DIRECTIONS FOR THIS TASK → Where the data below contains pictures, omit them; output the rest word for word.

SUPPLIED RECORDS →
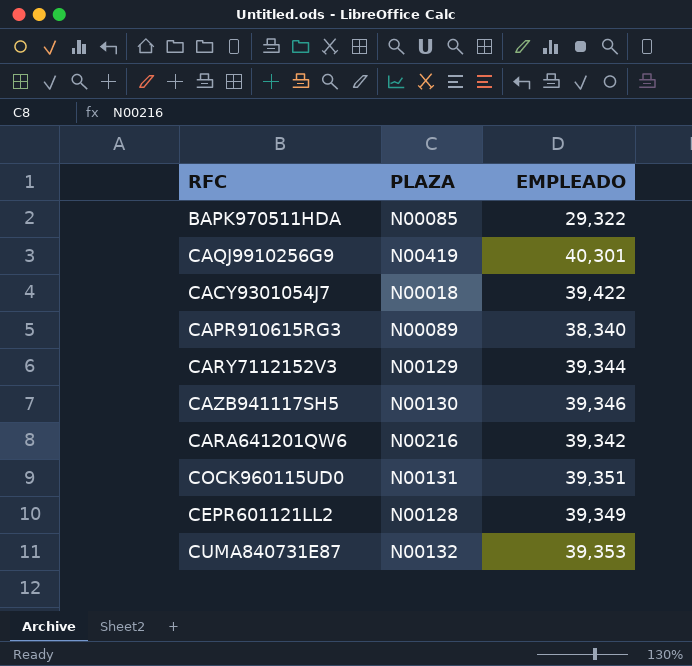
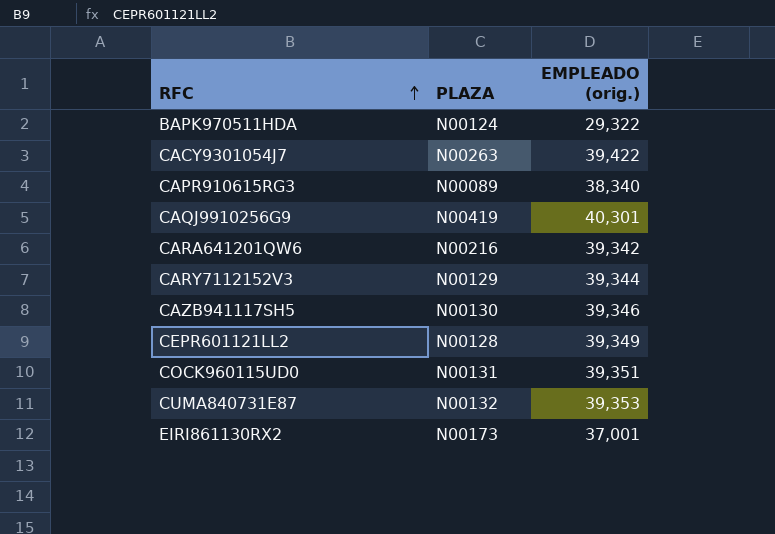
row order: none -> RFC ascending
column name: EMPLEADO -> EMPLEADO (orig.)
BAPK970511HDA | PLAZA: N00085 -> N00124
CACY9301054J7 | PLAZA: N00018 -> N00263
row EIRI861130RX2: none -> N00173 | 37,001

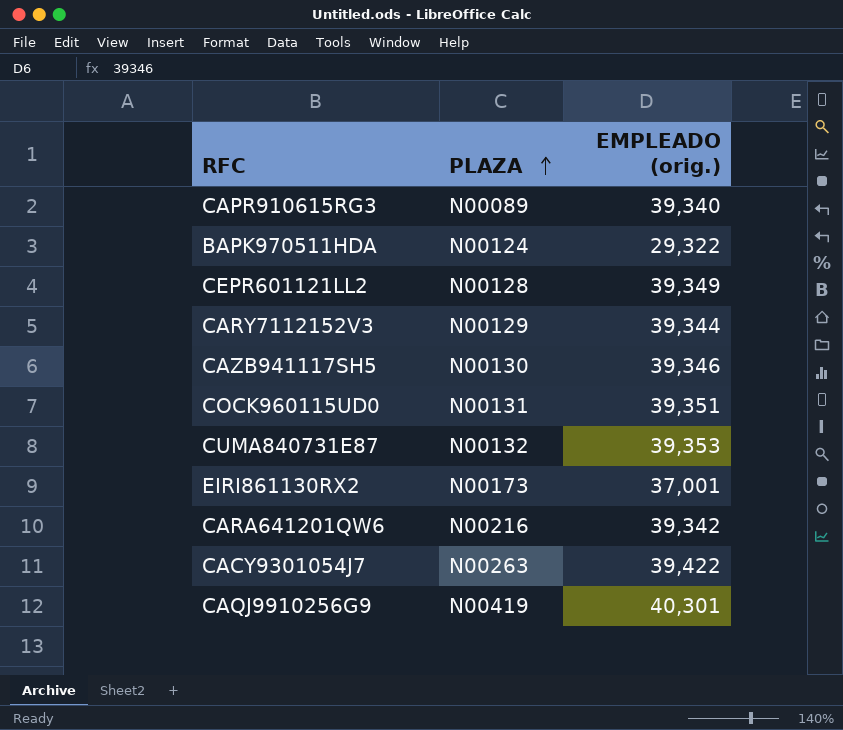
row order: RFC ascending -> PLAZA ascending
CAPR910615RG3 | EMPLEADO (orig.): 38,340 -> 39,340

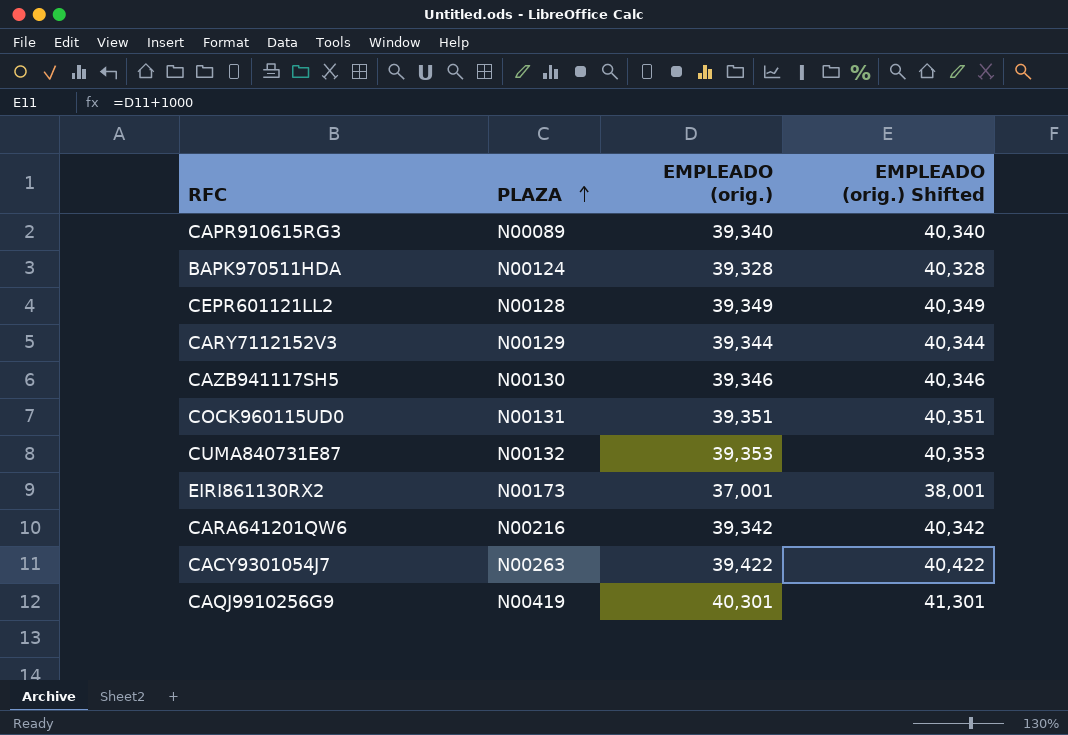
column EMPLEADO (orig.) Shifted | formula: none -> [EMPLEADO (orig.)] + 1000
BAPK970511HDA | EMPLEADO (orig.): 29,322 -> 39,328

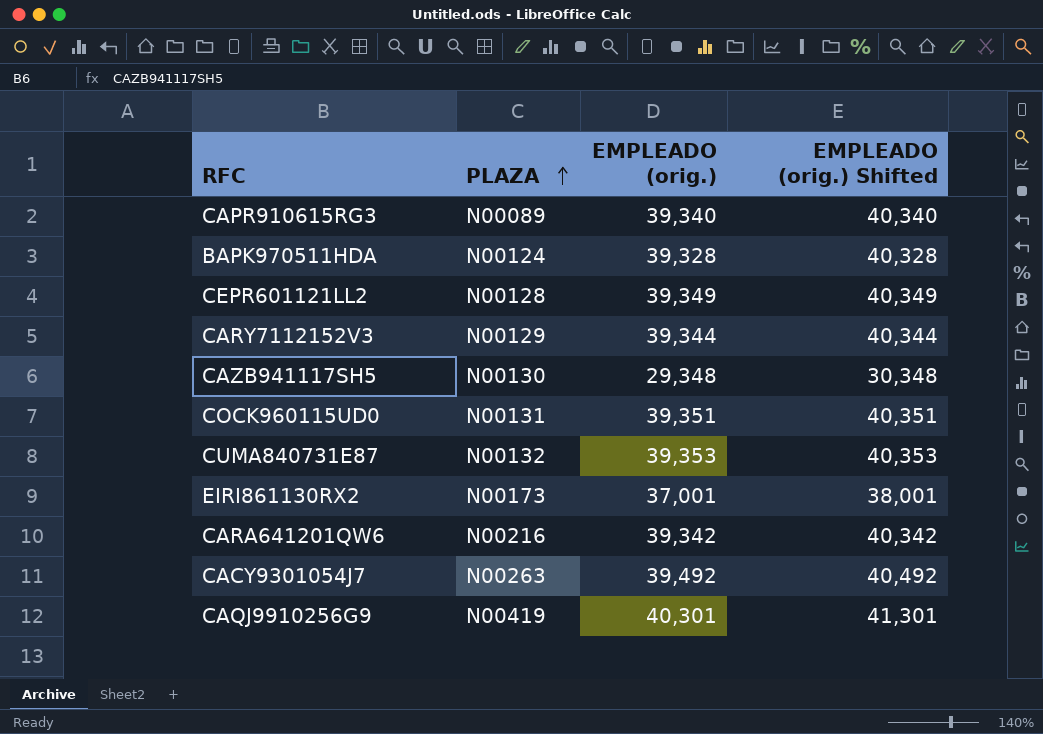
CAZB941117SH5 | EMPLEADO (orig.): 39,346 -> 29,348
CAZB941117SH5 | EMPLEADO (orig.) Shifted: 40,346 -> 30,348
CACY9301054J7 | EMPLEADO (orig.): 39,422 -> 39,492
CACY9301054J7 | EMPLEADO (orig.) Shifted: 40,422 -> 40,492

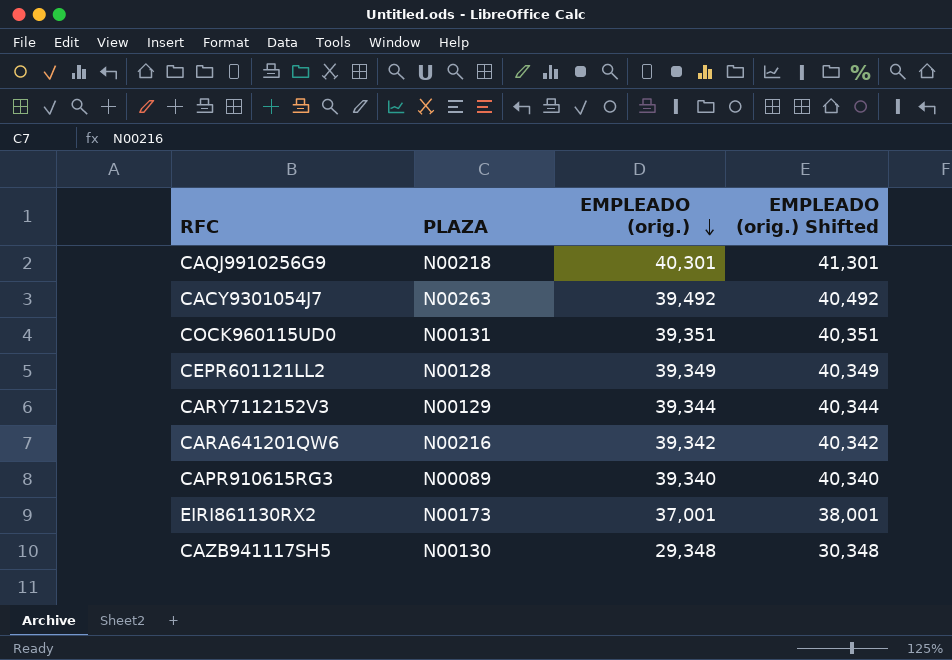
row order: PLAZA ascending -> EMPLEADO (orig.) descending
row BAPK970511HDA: N00124 | 39,328 | 40,328 -> none
row CUMA840731E87: N00132 | 39,353 | 40,353 -> none
CAQJ9910256G9 | PLAZA: N00419 -> N00218

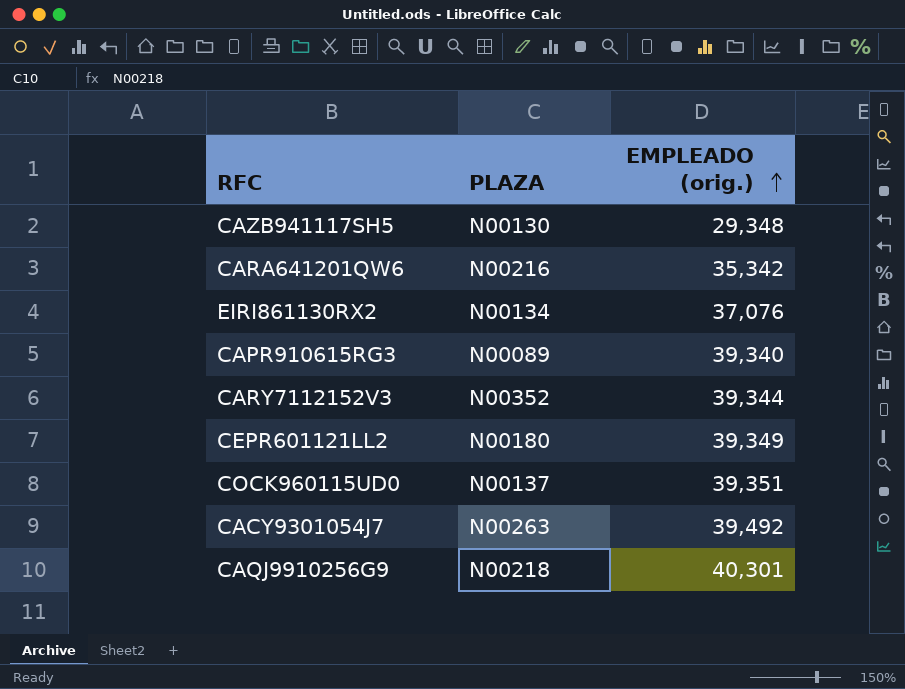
row order: EMPLEADO (orig.) descending -> EMPLEADO (orig.) ascending
column EMPLEADO (orig.) Shifted | formula: [EMPLEADO (orig.)] + 1000 -> none
CARA641201QW6 | EMPLEADO (orig.): 39,342 -> 35,342
EIRI861130RX2 | PLAZA: N00173 -> N00134
EIRI861130RX2 | EMPLEADO (orig.): 37,001 -> 37,076
CARY7112152V3 | PLAZA: N00129 -> N00352
CEPR601121LL2 | PLAZA: N00128 -> N00180
COCK960115UD0 | PLAZA: N00131 -> N00137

OUTPUT OF THE TASK →
row order: none -> RFC ascending
column name: EMPLEADO -> EMPLEADO (orig.)
BAPK970511HDA | PLAZA: N00085 -> N00124
CACY9301054J7 | PLAZA: N00018 -> N00263
row EIRI861130RX2: none -> N00173 | 37,001

row order: RFC ascending -> PLAZA ascending
CAPR910615RG3 | EMPLEADO (orig.): 38,340 -> 39,340

column EMPLEADO (orig.) Shifted | formula: none -> [EMPLEADO (orig.)] + 1000
BAPK970511HDA | EMPLEADO (orig.): 29,322 -> 39,328

CAZB941117SH5 | EMPLEADO (orig.): 39,346 -> 29,348
CAZB941117SH5 | EMPLEADO (orig.) Shifted: 40,346 -> 30,348
CACY9301054J7 | EMPLEADO (orig.): 39,422 -> 39,492
CACY9301054J7 | EMPLEADO (orig.) Shifted: 40,422 -> 40,492

row order: PLAZA ascending -> EMPLEADO (orig.) descending
row BAPK970511HDA: N00124 | 39,328 | 40,328 -> none
row CUMA840731E87: N00132 | 39,353 | 40,353 -> none
CAQJ9910256G9 | PLAZA: N00419 -> N00218

row order: EMPLEADO (orig.) descending -> EMPLEADO (orig.) ascending
column EMPLEADO (orig.) Shifted | formula: [EMPLEADO (orig.)] + 1000 -> none
CARA641201QW6 | EMPLEADO (orig.): 39,342 -> 35,342
EIRI861130RX2 | PLAZA: N00173 -> N00134
EIRI861130RX2 | EMPLEADO (orig.): 37,001 -> 37,076
CARY7112152V3 | PLAZA: N00129 -> N00352
CEPR601121LL2 | PLAZA: N00128 -> N00180
COCK960115UD0 | PLAZA: N00131 -> N00137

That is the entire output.